A library that generalizes the original 2-dimensional CLUE

## Project description

# CLUEstering

The CLUE algorithm is a clustering algorithm written at CERN (https://www.frontiersin.org/articles/10.3389/fdata.2020.591315/full).

The original algorithm was designed to work in 2 dimensions, with the data distributed in parallel layers. Unlike other clustering algorithms, CLUE takes the coordinates of the points and also their weight, which represents their energy, and calculates the energy density of each point. This energy density is used to find the seeds for each cluster, their followers and the outliers, which are dismissed as noise. CLUE takes 4 parameters in input:

`dc_`

, which is the side of the box inside of which the density of a point is calculated;`rhoc`

, which is the minimum energy density that a point must have to not be considered an outlier,`outlierDeltaFactor`

, that multiplied by dc_ gives dm_, the side of the box inside of which the followers of a point are searched;`pointsPerBin`

, which is the average number of points that are to be found inside a bin.

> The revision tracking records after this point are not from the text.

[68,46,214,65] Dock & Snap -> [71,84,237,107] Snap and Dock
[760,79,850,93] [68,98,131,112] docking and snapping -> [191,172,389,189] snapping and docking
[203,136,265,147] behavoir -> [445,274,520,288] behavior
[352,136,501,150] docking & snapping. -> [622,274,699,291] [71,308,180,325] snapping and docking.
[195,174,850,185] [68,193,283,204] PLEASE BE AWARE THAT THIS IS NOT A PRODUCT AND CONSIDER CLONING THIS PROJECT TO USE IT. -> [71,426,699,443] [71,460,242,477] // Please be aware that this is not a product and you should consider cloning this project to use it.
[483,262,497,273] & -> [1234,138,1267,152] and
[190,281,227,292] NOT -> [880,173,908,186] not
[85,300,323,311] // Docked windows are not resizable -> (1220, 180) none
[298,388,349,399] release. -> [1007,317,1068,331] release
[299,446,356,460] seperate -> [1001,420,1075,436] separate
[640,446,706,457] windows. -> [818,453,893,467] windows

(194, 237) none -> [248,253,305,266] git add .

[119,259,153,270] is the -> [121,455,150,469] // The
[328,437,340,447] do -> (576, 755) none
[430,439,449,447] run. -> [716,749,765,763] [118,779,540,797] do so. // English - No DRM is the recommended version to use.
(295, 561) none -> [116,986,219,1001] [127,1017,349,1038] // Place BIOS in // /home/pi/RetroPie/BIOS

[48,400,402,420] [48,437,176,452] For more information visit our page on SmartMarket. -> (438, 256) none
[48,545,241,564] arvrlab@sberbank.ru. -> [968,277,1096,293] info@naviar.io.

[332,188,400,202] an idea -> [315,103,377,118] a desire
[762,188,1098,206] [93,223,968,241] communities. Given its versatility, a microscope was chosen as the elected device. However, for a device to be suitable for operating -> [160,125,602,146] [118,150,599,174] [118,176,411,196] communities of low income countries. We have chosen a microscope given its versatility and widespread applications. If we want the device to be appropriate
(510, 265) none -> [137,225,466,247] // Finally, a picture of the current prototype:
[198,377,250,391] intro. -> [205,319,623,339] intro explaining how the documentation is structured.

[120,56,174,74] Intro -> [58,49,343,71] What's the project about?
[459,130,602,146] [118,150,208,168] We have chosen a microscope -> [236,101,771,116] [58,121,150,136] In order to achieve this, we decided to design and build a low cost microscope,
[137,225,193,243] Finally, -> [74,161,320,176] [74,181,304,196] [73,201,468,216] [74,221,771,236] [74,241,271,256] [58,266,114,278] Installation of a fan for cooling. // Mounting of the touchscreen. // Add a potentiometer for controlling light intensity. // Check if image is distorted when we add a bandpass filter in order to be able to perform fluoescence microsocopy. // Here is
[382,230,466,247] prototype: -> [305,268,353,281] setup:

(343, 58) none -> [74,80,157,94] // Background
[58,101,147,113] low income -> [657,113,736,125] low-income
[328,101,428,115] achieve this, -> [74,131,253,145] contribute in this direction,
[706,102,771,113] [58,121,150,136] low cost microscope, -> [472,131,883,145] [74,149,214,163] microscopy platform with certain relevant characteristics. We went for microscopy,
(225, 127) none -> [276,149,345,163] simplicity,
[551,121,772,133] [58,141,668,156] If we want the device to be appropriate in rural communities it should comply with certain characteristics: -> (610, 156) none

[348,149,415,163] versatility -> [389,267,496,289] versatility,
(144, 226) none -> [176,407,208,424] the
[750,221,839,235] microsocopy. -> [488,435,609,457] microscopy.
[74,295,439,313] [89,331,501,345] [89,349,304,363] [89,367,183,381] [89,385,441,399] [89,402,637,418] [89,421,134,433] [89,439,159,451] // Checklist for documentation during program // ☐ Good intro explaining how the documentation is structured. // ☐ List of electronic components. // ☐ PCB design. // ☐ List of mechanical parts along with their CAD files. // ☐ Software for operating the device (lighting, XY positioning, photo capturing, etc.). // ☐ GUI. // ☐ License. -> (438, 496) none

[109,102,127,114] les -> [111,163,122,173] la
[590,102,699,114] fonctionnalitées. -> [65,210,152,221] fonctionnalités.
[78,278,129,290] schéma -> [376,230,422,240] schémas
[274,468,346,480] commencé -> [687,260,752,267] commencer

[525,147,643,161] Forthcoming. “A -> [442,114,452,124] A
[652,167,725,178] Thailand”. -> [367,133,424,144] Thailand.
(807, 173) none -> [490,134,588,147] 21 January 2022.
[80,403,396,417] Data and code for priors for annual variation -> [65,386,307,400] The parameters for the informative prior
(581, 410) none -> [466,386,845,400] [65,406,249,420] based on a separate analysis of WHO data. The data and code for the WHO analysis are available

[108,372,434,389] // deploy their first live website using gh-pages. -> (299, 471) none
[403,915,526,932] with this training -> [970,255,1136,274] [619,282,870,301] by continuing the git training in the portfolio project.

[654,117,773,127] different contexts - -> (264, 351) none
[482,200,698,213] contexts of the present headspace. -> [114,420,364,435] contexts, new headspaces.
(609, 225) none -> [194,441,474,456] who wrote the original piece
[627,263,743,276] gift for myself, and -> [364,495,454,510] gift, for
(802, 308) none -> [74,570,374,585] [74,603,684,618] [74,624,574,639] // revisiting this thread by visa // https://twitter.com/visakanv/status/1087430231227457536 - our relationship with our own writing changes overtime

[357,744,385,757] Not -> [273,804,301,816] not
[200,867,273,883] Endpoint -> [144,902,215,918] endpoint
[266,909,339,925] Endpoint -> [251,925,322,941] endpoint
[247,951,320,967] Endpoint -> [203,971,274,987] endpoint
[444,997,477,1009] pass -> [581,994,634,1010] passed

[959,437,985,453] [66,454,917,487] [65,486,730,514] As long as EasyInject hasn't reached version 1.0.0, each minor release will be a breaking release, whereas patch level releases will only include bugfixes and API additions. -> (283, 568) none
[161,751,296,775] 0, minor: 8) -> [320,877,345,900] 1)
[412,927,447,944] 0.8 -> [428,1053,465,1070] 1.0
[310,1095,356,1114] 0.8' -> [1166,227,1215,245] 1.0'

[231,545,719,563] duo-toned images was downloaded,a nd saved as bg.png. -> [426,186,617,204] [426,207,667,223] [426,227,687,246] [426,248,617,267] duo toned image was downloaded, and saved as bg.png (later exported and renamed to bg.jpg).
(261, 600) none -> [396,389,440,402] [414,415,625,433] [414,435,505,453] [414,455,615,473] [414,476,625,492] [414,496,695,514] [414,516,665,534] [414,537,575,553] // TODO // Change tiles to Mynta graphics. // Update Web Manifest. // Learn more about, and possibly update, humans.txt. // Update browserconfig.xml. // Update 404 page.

This value allows to control the size of the bins.

This library generalizes the original algorithm, making it N-dimensional, and turns it into a general purpose algorithm, usable by any user and applicaple to a wider range of applications, in particular outside particle physics.

The C++ code is binded using PyBind11, and the module is created locally during the installation of the library.

In the library is defined the `clusterer`

class, which contains the methods for reading the data, running the algorithm, plotting the data both in input and output, and others.

Outside of the class is also defined the function test_blobs, which takes the number of points and the number of dimensions, and is a way to test quickly the library, producing some N-dimensional blobs.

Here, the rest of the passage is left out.